虹の始まりを探して
虹を見つけた。綺麗な虹。
虹を見つけると、毎回決まって見るところがある。虹がどこから始まっているのかだ。
本当は虹は、雨粒と光の屈折とかで見えるから、実態があって触れられるわけじゃない。それでも、私はどこから始まっているんだろう。と毎回思ってしまう。
今日も虹を見てそんなことを思っていた。
虹の始まりには何があるんだろう。
いつもは目で見るだけなのに、そんなことが気になってしまった私は、カンカン照りの夏の中、虹の始まりに向かって歩き始めた。
別に何か特別なものがあるはずない。
そんなことは分かっているはずなのに、今日の私は何かがあってほしいと願うように向かっていた。
歩いていくうちに、虹は少しずつ薄くなってしまっている。

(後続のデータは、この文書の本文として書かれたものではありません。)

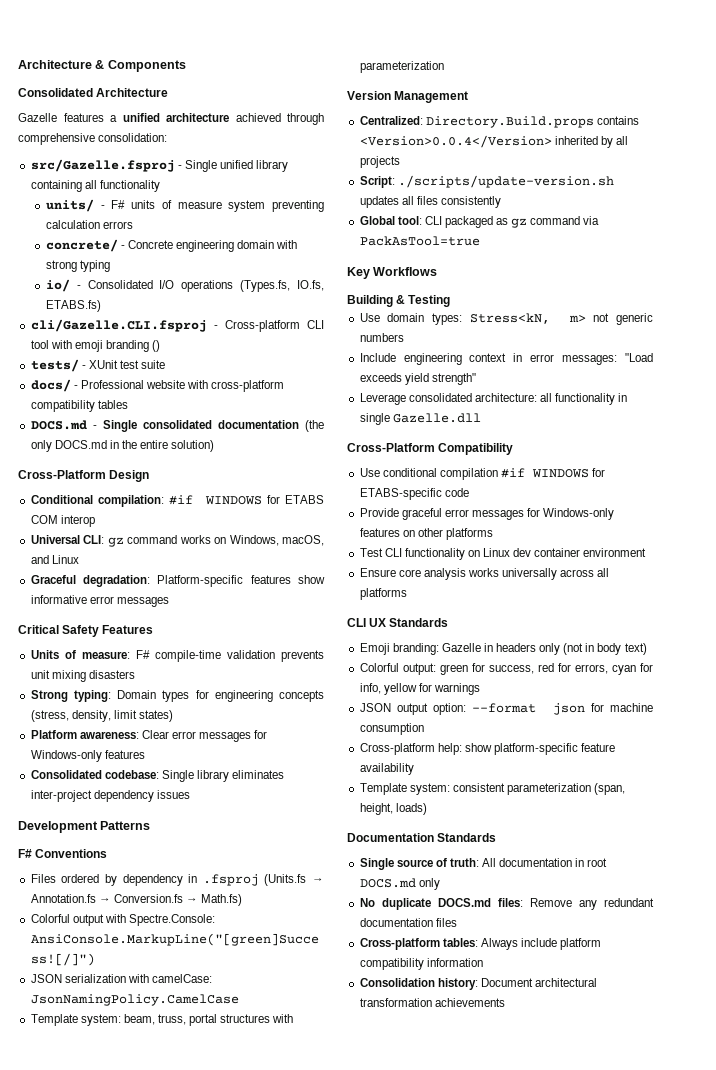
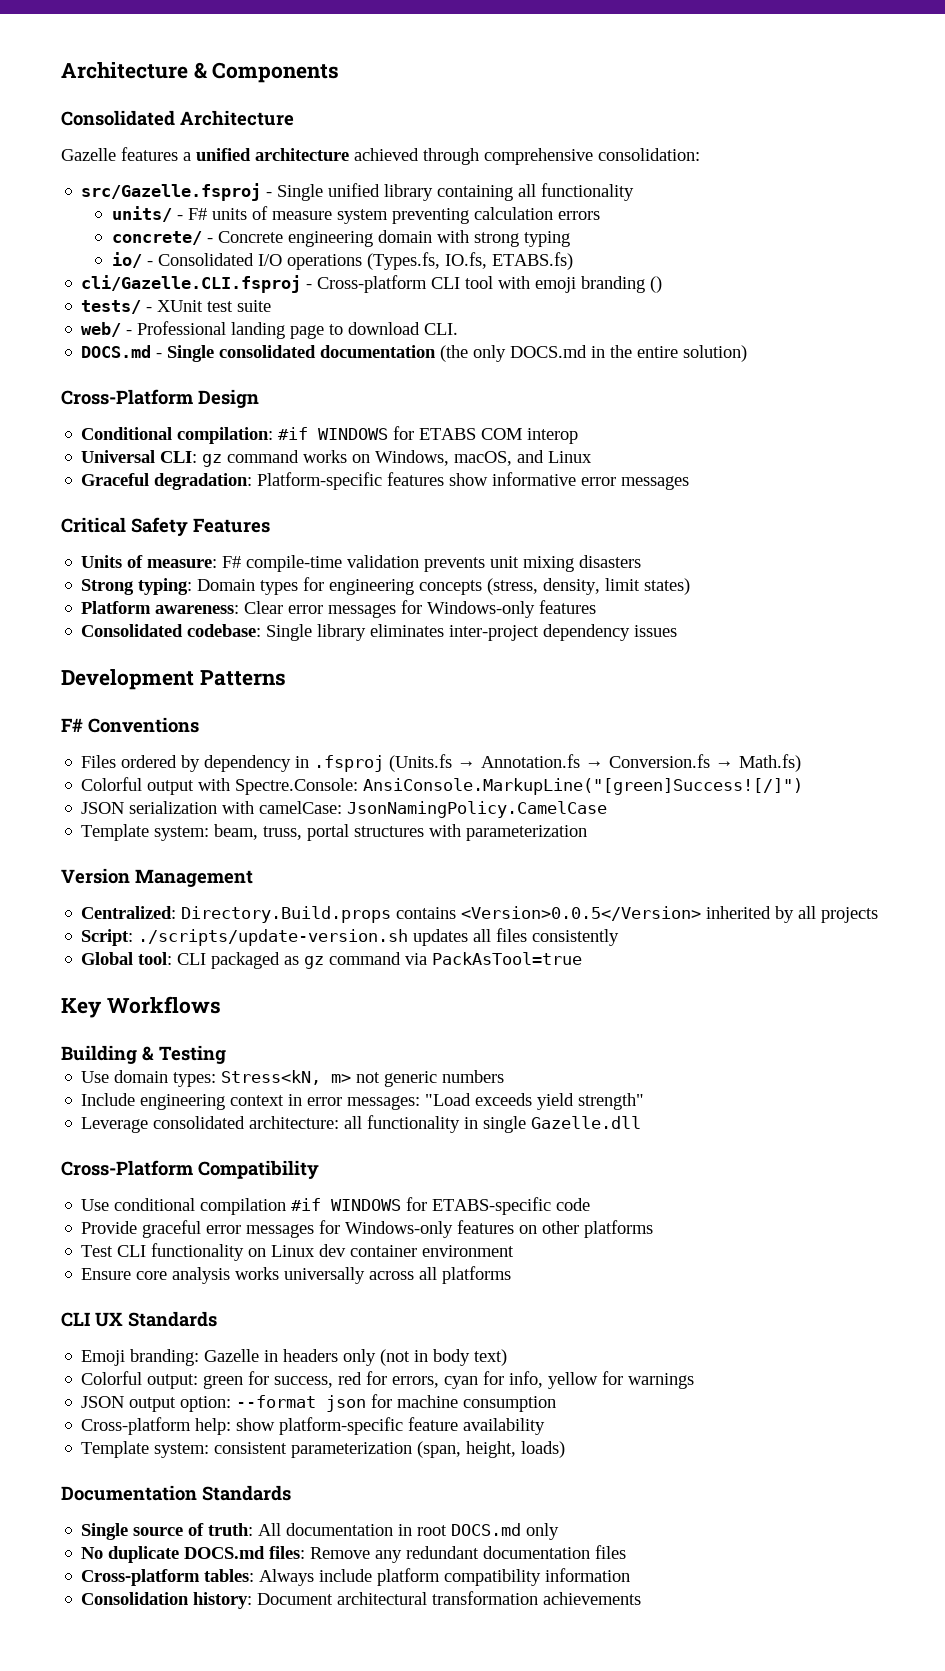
- docs/ - Professional website with cross-platform compatibility tables
+ web/ - Professional landing page to download CLI.
- Centralized: Directory.Build.props contains <Version>0.0.4</Version> inherited by all projects
+ Centralized: Directory.Build.props contains <Version>0.0.5</Version> inherited by all projects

少し焦りながら、早足で向かい始める。
「なにかがあってほしい」 そう思いながら。
虹が消えるとほぼ同時に虹の端に見えたところに着いた。
そこには、やっぱり何も無かった。
「やっぱりね。」
そう思ったのに。
何故か私は、虹の端に向かって歩いたことを、後悔していなかった。
どこかの小さな夢を持った心が、虹を追いかけることを楽しんでいた。